Manga Saint Hilaire has been a stalwart of grime and UK music now for over a decade. He has enjoyed a successful 2020, coming off his 2019 joint album We Need To Look After Us, with Murkage Dave.
Manga released his own album, Make It Out Alive in April, along with a string of self produced projects which earned him a MOBO nomination and critical acclaim. We spoke to him about his success, improving as an artist, and what the future holds for a grime originator.
Firstly, congratulations on your MOBO nomination. How did it feel to receive recognition on such a large scale?
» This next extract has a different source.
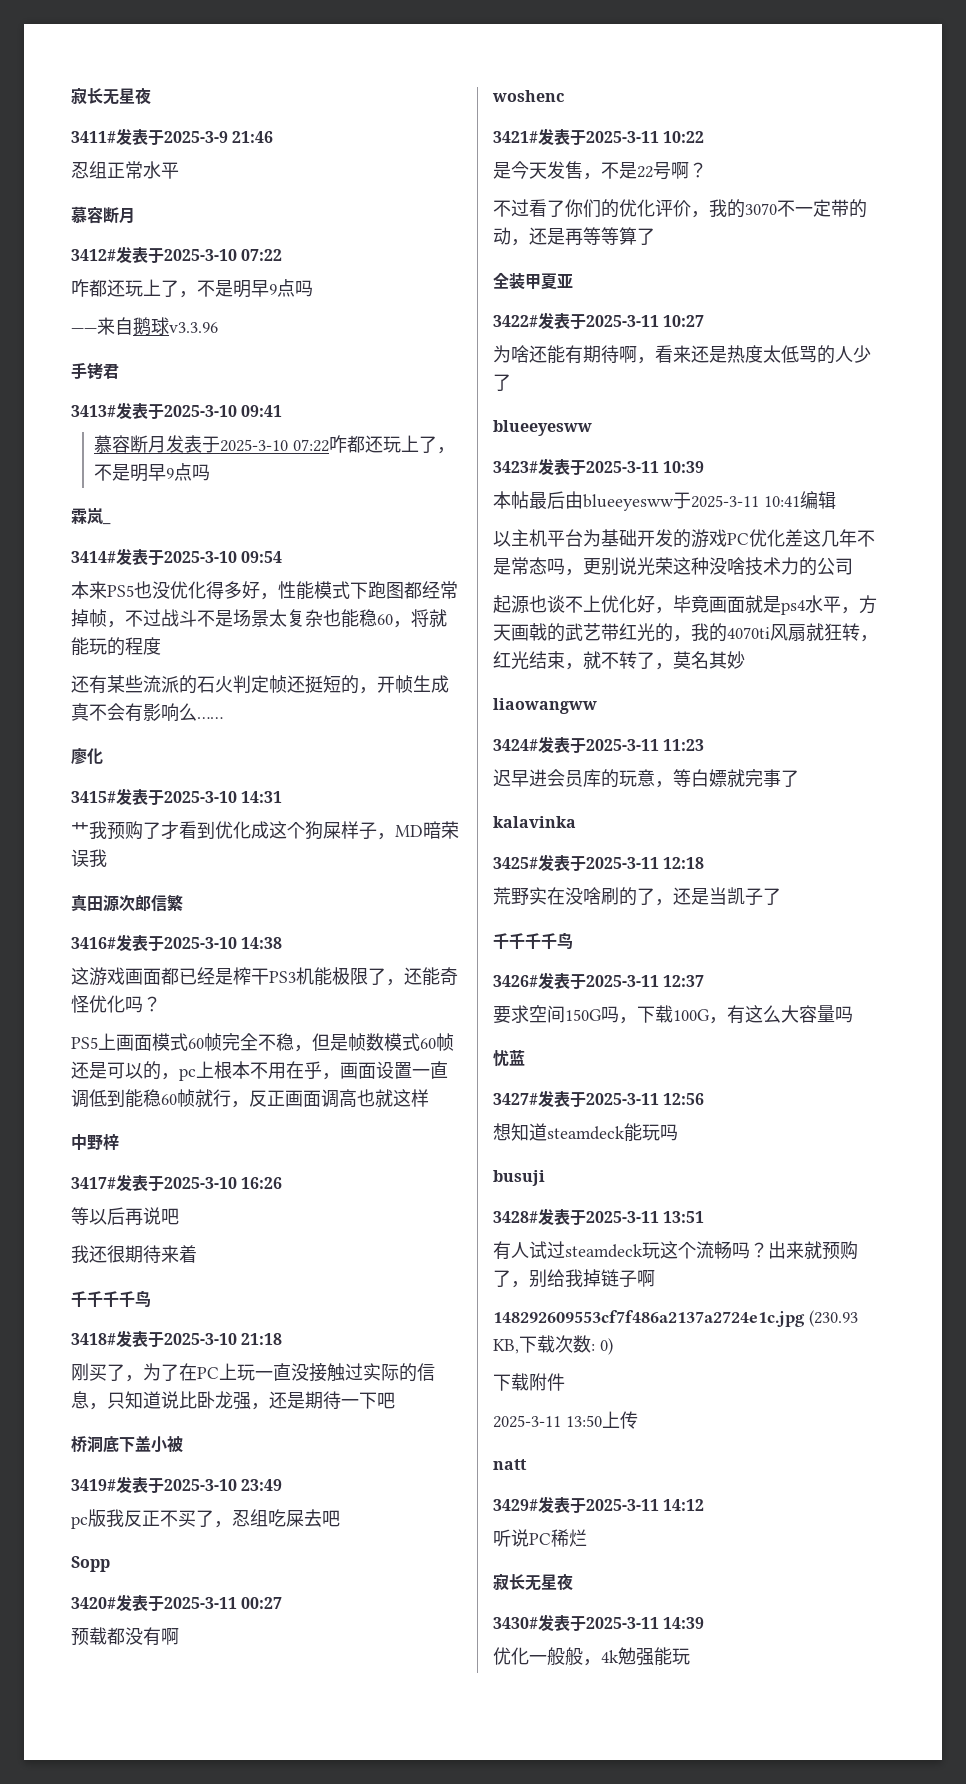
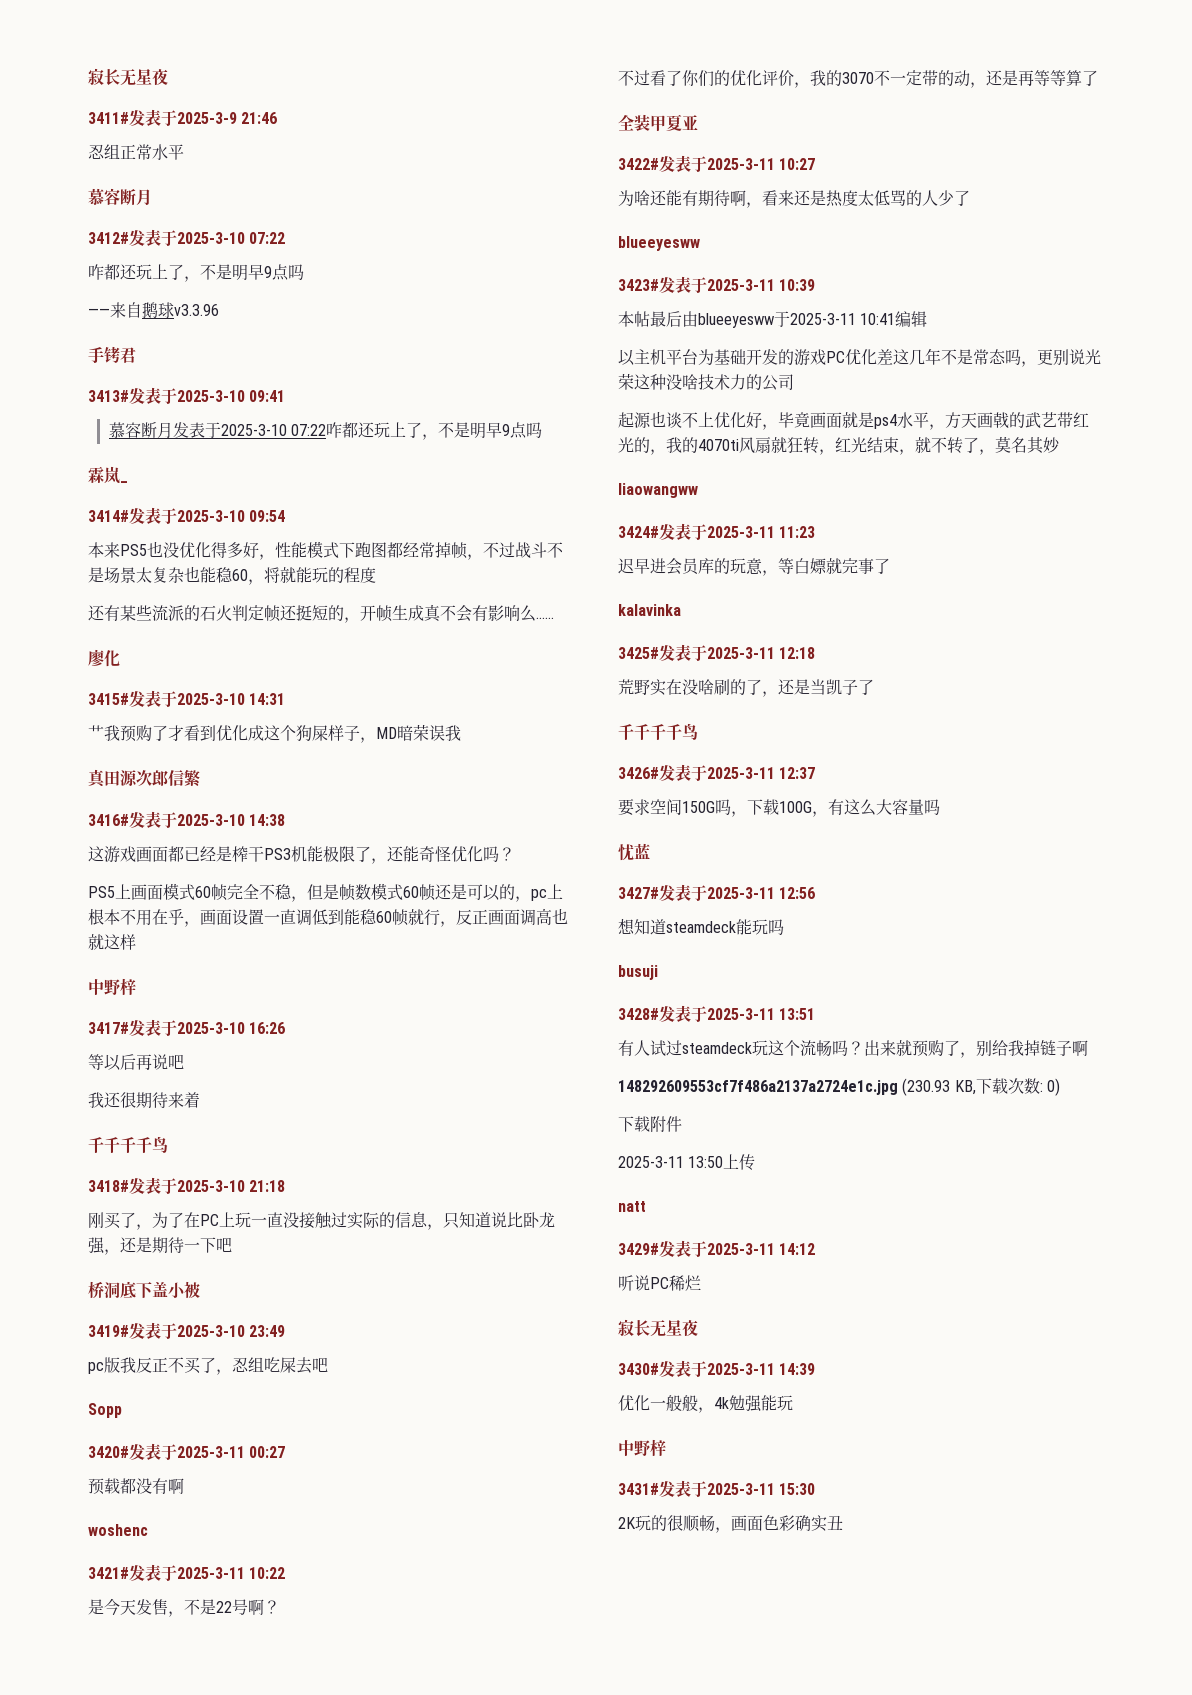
  优化一般般，4k勉强能玩
+ 中野梓
+ 3431#发表于2025-3-11 15:30
+ 2K玩的很顺畅，画面色彩确实丑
“It felt good man. I didn’t know anything about it, I haven’t got a manager or anything so I just woke up on the timeline and saw it. I was happy to be nominated but when I saw it was public vote I was like alright cool, let me try win this ting and see if I can get this done. But yeah man it was really good, I was nuff happy. Obviously a lot of people on the list have done big tours and won stuff before, got millions of views. I ain’t got none of them things, so it was nice to be like, oh, ok, what you and your bredrins done, standing out in the cold doing videos and recording in your house has had some impact.”
You’ve had a prolific and successful 2020 in terms of music. Has it been a release for you in what has been a challenging year for many?
“You know what? 2020 has been alright for me, I ain’t gonna lie. Only because I do everything from home, and the last release, Make It Out Alive, I had from 2019. So I recorded everything, it was mastered and I was saving it for last year. Then I did another project with Murkage Dave called We Need To Look After Us, that we released at the end of 2019. We did We Need To Look After Us in two weeks and put it out straight away, so I waited until 2020 to put out Make it Out Alive which came out in April.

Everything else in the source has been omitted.